▶ **Task description**
Copying nothing before it, reproduce the line that holds "command lines: Essa" and every line after it in the data, exactly.

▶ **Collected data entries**
★ ★ ★ ★ ★
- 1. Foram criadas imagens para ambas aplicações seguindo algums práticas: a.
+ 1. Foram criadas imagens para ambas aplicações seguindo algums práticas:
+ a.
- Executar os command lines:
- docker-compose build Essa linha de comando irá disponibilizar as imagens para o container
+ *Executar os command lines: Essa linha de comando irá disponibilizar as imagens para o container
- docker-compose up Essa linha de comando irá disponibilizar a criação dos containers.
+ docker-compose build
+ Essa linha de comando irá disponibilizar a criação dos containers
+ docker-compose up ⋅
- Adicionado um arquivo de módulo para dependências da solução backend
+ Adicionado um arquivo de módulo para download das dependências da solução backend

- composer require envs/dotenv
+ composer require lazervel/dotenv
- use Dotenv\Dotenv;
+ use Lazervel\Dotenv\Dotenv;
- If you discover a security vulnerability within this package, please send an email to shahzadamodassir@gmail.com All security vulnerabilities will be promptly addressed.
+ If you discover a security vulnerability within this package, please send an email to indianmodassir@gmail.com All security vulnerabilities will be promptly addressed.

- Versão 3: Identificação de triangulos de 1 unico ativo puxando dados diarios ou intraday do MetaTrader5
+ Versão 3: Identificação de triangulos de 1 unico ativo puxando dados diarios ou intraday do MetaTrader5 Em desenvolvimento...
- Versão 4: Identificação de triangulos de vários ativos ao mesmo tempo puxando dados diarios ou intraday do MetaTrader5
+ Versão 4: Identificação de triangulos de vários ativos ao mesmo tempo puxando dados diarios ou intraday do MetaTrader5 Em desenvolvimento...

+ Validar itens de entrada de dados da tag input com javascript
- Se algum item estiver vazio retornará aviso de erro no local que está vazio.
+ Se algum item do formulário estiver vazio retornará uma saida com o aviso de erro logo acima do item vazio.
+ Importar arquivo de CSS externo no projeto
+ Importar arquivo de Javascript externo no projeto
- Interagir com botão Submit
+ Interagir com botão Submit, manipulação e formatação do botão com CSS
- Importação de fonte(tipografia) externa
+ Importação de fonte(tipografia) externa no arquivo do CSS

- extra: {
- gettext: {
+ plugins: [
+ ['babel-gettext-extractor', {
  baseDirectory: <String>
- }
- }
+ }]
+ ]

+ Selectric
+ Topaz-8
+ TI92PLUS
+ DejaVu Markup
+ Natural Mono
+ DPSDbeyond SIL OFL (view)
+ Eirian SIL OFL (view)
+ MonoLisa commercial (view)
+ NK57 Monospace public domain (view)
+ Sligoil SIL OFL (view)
★ ★ ★ ★ ★
▶ **Solution to the problem**
+ *Executar os command lines: Essa linha de comando irá disponibilizar as imagens para o container
- docker-compose up Essa linha de comando irá disponibilizar a criação dos containers.
+ docker-compose build
+ Essa linha de comando irá disponibilizar a criação dos containers
+ docker-compose up ⋅
- Adicionado um arquivo de módulo para dependências da solução backend
+ Adicionado um arquivo de módulo para download das dependências da solução backend

- composer require envs/dotenv
+ composer require lazervel/dotenv
- use Dotenv\Dotenv;
+ use Lazervel\Dotenv\Dotenv;
- If you discover a security vulnerability within this package, please send an email to shahzadamodassir@gmail.com All security vulnerabilities will be promptly addressed.
+ If you discover a security vulnerability within this package, please send an email to indianmodassir@gmail.com All security vulnerabilities will be promptly addressed.

- Versão 3: Identificação de triangulos de 1 unico ativo puxando dados diarios ou intraday do MetaTrader5
+ Versão 3: Identificação de triangulos de 1 unico ativo puxando dados diarios ou intraday do MetaTrader5 Em desenvolvimento...
- Versão 4: Identificação de triangulos de vários ativos ao mesmo tempo puxando dados diarios ou intraday do MetaTrader5
+ Versão 4: Identificação de triangulos de vários ativos ao mesmo tempo puxando dados diarios ou intraday do MetaTrader5 Em desenvolvimento...

+ Validar itens de entrada de dados da tag input com javascript
- Se algum item estiver vazio retornará aviso de erro no local que está vazio.
+ Se algum item do formulário estiver vazio retornará uma saida com o aviso de erro logo acima do item vazio.
+ Importar arquivo de CSS externo no projeto
+ Importar arquivo de Javascript externo no projeto
- Interagir com botão Submit
+ Interagir com botão Submit, manipulação e formatação do botão com CSS
- Importação de fonte(tipografia) externa
+ Importação de fonte(tipografia) externa no arquivo do CSS

- extra: {
- gettext: {
+ plugins: [
+ ['babel-gettext-extractor', {
  baseDirectory: <String>
- }
- }
+ }]
+ ]

+ Selectric
+ Topaz-8
+ TI92PLUS
+ DejaVu Markup
+ Natural Mono
+ DPSDbeyond SIL OFL (view)
+ Eirian SIL OFL (view)
+ MonoLisa commercial (view)
+ NK57 Monospace public domain (view)
+ Sligoil SIL OFL (view)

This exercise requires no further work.